Anime & Manga

Why Chainsaw Man is the future of shonen manga: A Tatsuki Fujimoto analysis

Tatsuki Fujimoto is doing things with manga that nobody else is willing to do. Chainsaw Man is not just a good series — it is reshaping what shonen manga can be.

What makes Fujimoto different:

  1. He kills characters without warning. Shonen manga traditionally protects its cast. Fujimoto does not. Chapter 81 of Part 1 — where [major character] dies mid-sentence with no dramatic buildup — broke every convention. Characters die because the world is dangerous, not because the plot demands a dramatic moment.

  2. His paneling is cinematic. Fujimoto has openly stated that he is influenced by films, particularly Tarantino, the Coen Brothers, and Tarkovsky. Source: Fujimoto interview with Jump GIGA, 2021. His page compositions use camera angles, depth of field, and visual rhythm that feel like storyboards rather than traditional manga panels.

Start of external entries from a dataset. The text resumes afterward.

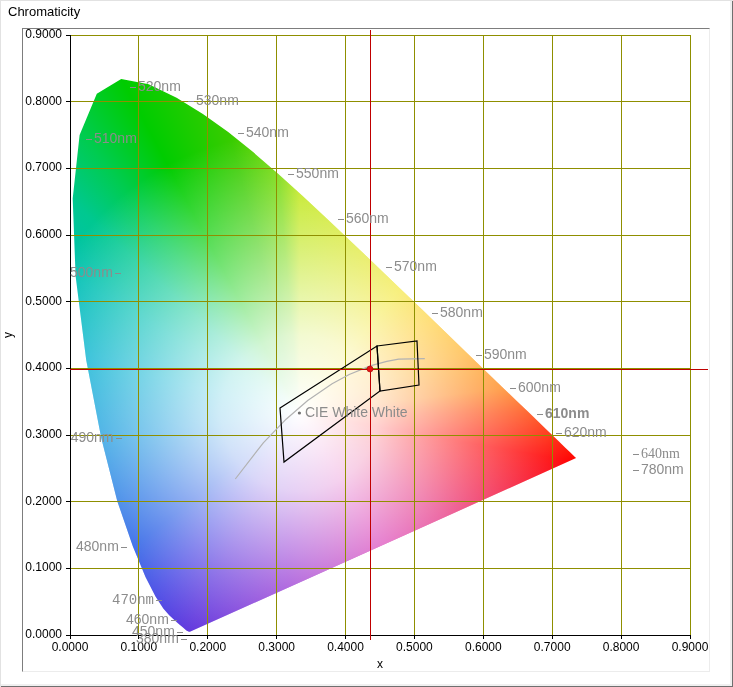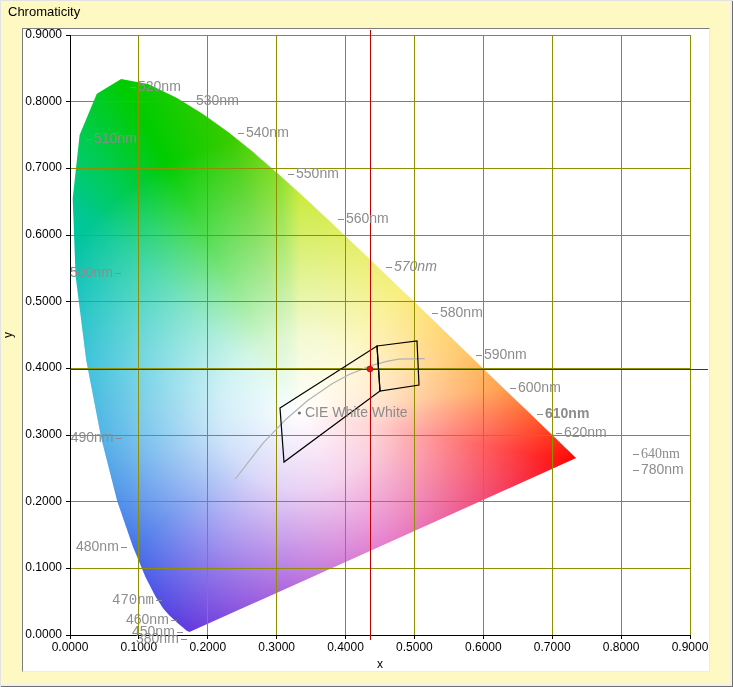--- a/index.html
+++ b/index.html
@@ -4,7 +4,7 @@
 <style>
   html,body{margin:0;padding:0;background:#888;}
   .app{
-    position:relative;width:733px;height:687px;background:#fef9c3;
+    position:relative;width:733px;height:687px;background:#ffffff;
     font-family:"Liberation Sans",sans-serif;overflow:hidden;
     box-shadow: inset 1px 1px 0 #e2e2e2, inset -1px -1px 0 #6f6f6f, inset -3px -3px 0 #f0f0f0;
   }

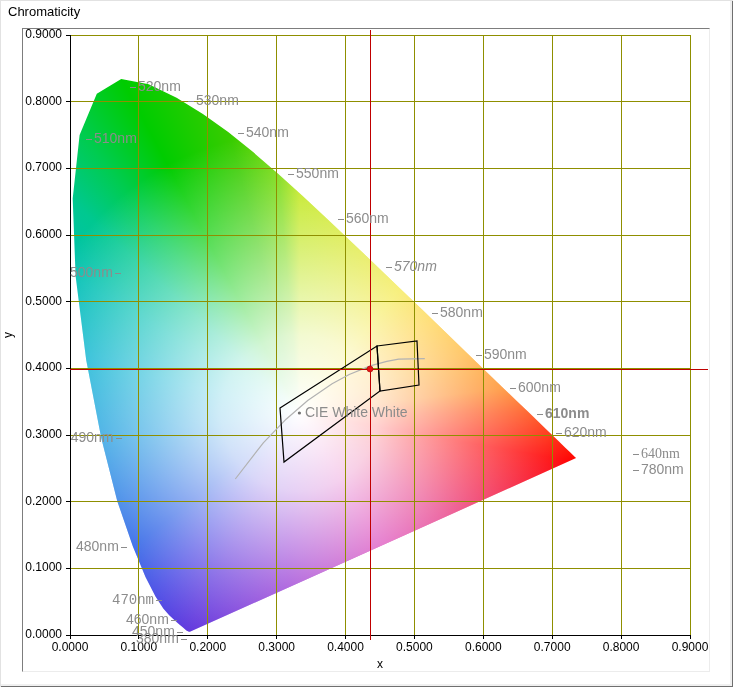--- a/index.html
+++ b/index.html
@@ -130,7 +130,7 @@
       <span class="wl-label" style="left: 236.022px; top: 127px;"><i class="wl-dash"></i>540nm</span>
       <span class="wl-label" style="left: 286.036px; top: 168px;"><i class="wl-dash"></i>550nm</span>
       <span class="wl-label" style="left: 335.98px; top: 213px;"><i class="wl-dash"></i>560nm</span>
-      <span class="wl-label" style="left: 383.996px; top: 261px; font-style: italic;"><i class="wl-dash"></i>570nm</span>
+      <span class="wl-label" style="left: 383.996px; top: 261px;"><i class="wl-dash"></i>570nm</span>
       <span class="wl-label" style="left: 430.013px; top: 307px;"><i class="wl-dash"></i>580nm</span>
       <span class="wl-label" style="left: 473.964px; top: 349px;"><i class="wl-dash"></i>590nm</span>
       <span class="wl-label" style="left: 507.996px; top: 382px;"><i class="wl-dash"></i>600nm</span>

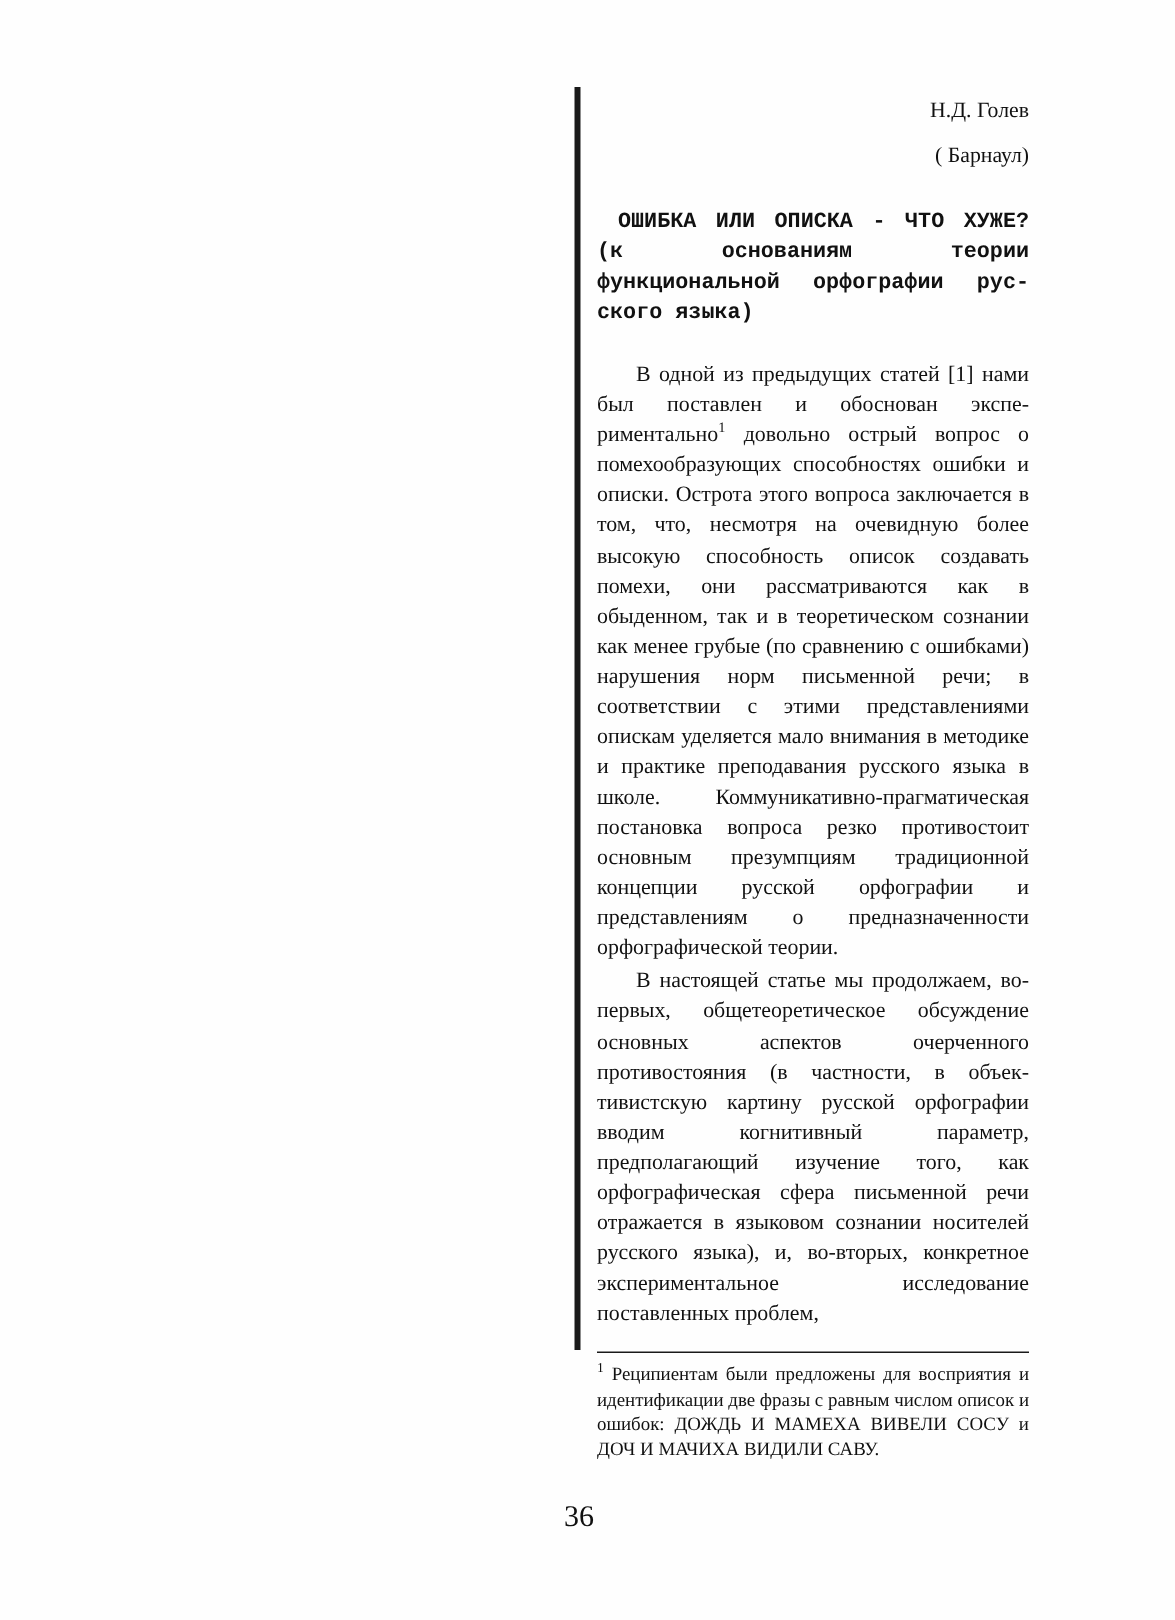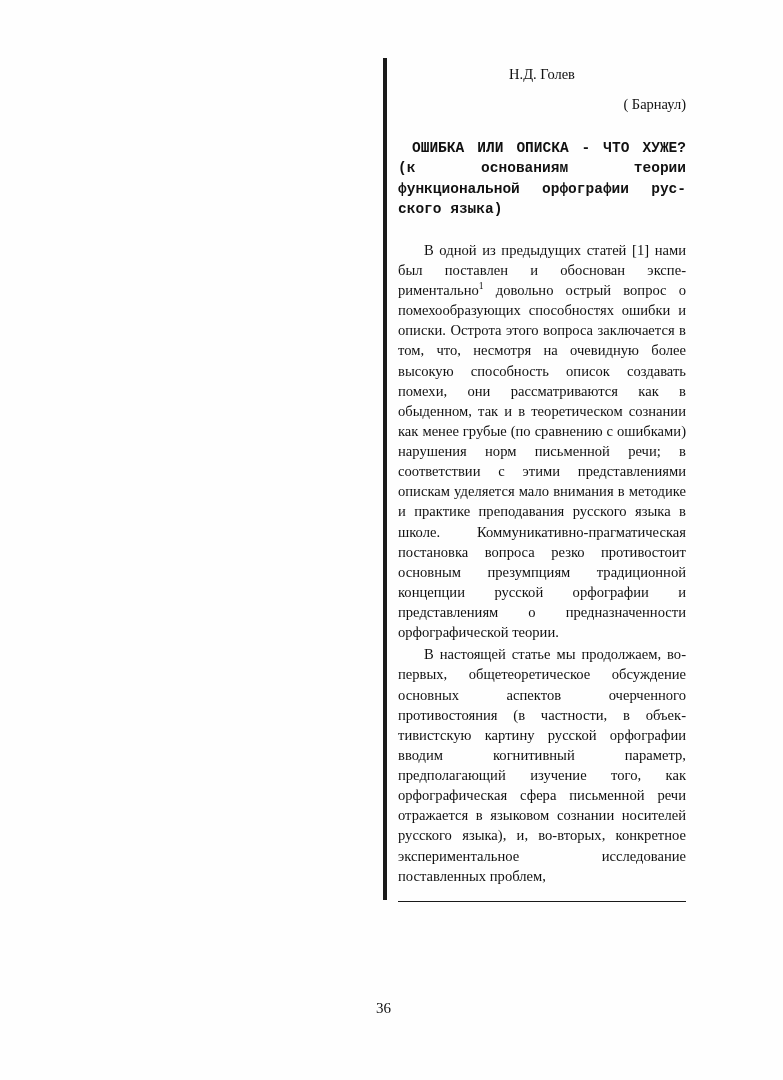--- a/index.html
+++ b/index.html
@@ -38,7 +38,7 @@
     width: 288px;
   }
   .byline {
-    text-align: center;
+    text-align: right;
     font-size: 14.5px;
     line-height: 1.5;
     margin: 0;

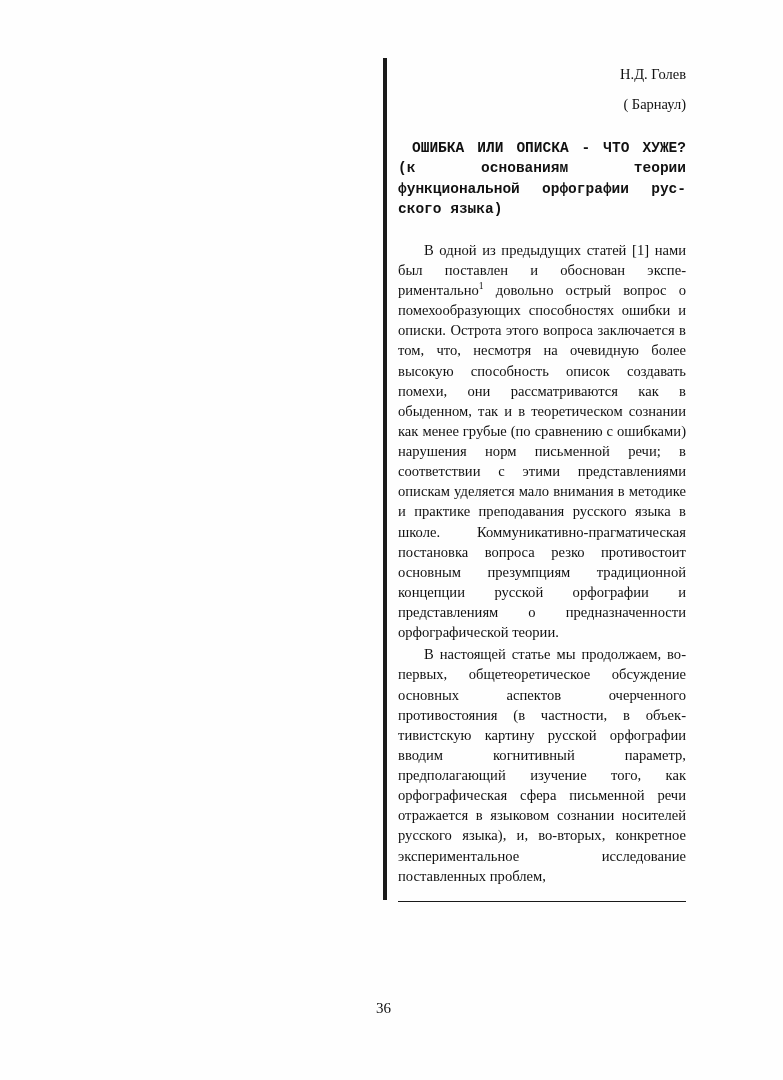--- a/index.html
+++ b/index.html
@@ -133,6 +133,7 @@
 
   <div class="footnote-rule"></div>
 
+  <p class="footnote"><span class="fn-mark">1</span> <span>Реципиентам были предложены для вос­приятия и идентификации две фразы с рав­ным числом описок и ошибок: ДОЖДЬ И МАМЕХА ВИВЕЛИ СОСУ и ДОЧ И МА­ЧИХА ВИДИЛИ САВУ.</span></p>
 
   <div class="page-number">36</div>
 

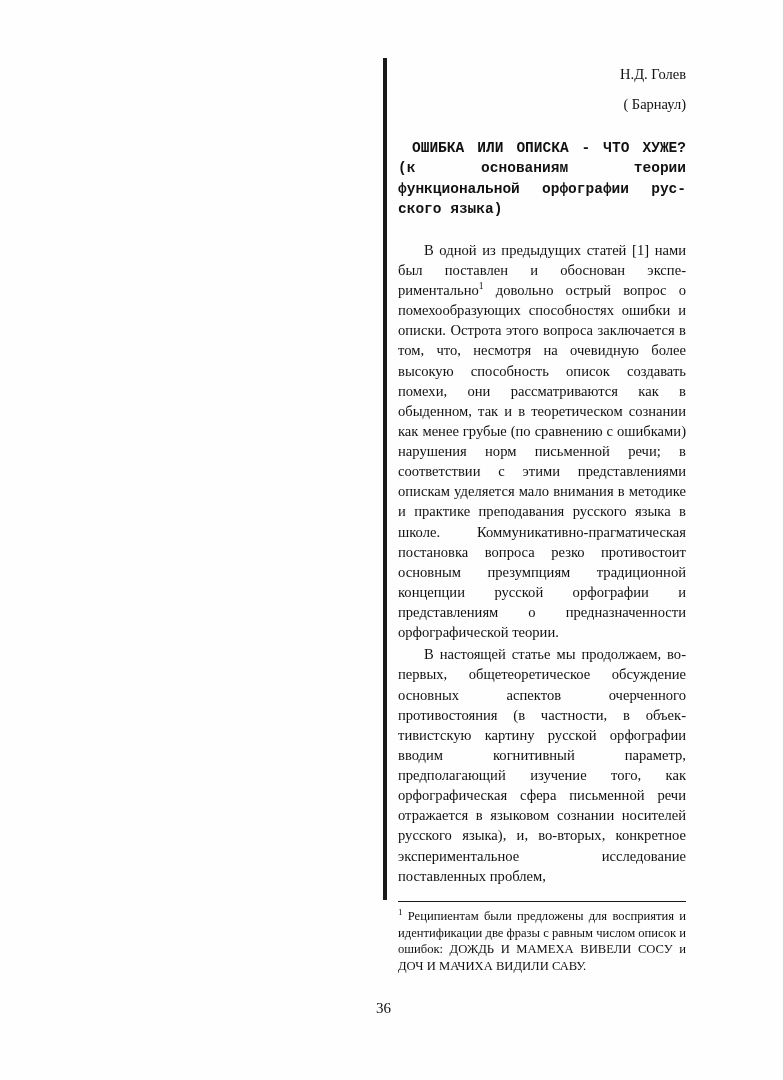--- a/index.html
+++ b/index.html
@@ -107,7 +107,7 @@
     position: absolute;
     left: 376px;
     top: 1000px;
-    font-size: 15px;
+    font-size: 20px;
     color: #111;
   }
 </style>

  3. Part 2 shifted the genre entirely. Part 1 was a dark action series. Part 2 (Chapters 98+) is a high school slice-of-life with horror elements. Denji is trying to live a normal life while being the most dangerous being on the planet. The tonal whiplash is intentional and brilliant.

  4. One-shots as proof of range. "Look Back" (2021) is a 140-page one-shot about two girls who bond over manga. It is a deeply personal meditation on grief and creation. "Goodbye, Eri" (2022) is a meta-narrative about filmmaking and memory. These are not side projects — they are evidence that Fujimoto is a generational talent working in any genre he chooses.

The influence: Younger manga creators are already citing Fujimoto as their primary influence. Dandadan by Yukinobu Tatsu (Fujimoto's former assistant) carries the same energy. The next generation of shonen will look more like Chainsaw Man than Dragon Ball.

Sources: Shueisha Jump GIGA interview, Chainsaw Man manga (Viz Media), sales data from Oricon

Community ReportAutomatedSource: Community ReportPublished: Apr 4, 2026, 2:39 AM

4 Comments

Chapter 81 of Part 1 is the most shocking chapter in modern manga. No buildup, no dramatic last words, no flashback. Just gone. Fujimoto respects the reader enough to let death be sudden and meaningless, like it is in reality.

"Look Back" made me cry harder than any manga I have read in the last decade. 140 pages. No dialogue for long stretches. Just two girls drawing manga together. Fujimoto is a genius.

Part 2 being a high school comedy is the most Fujimoto thing possible. He had the hottest action manga in the world and decided to write a coming-of-age story instead. No other author would take that risk.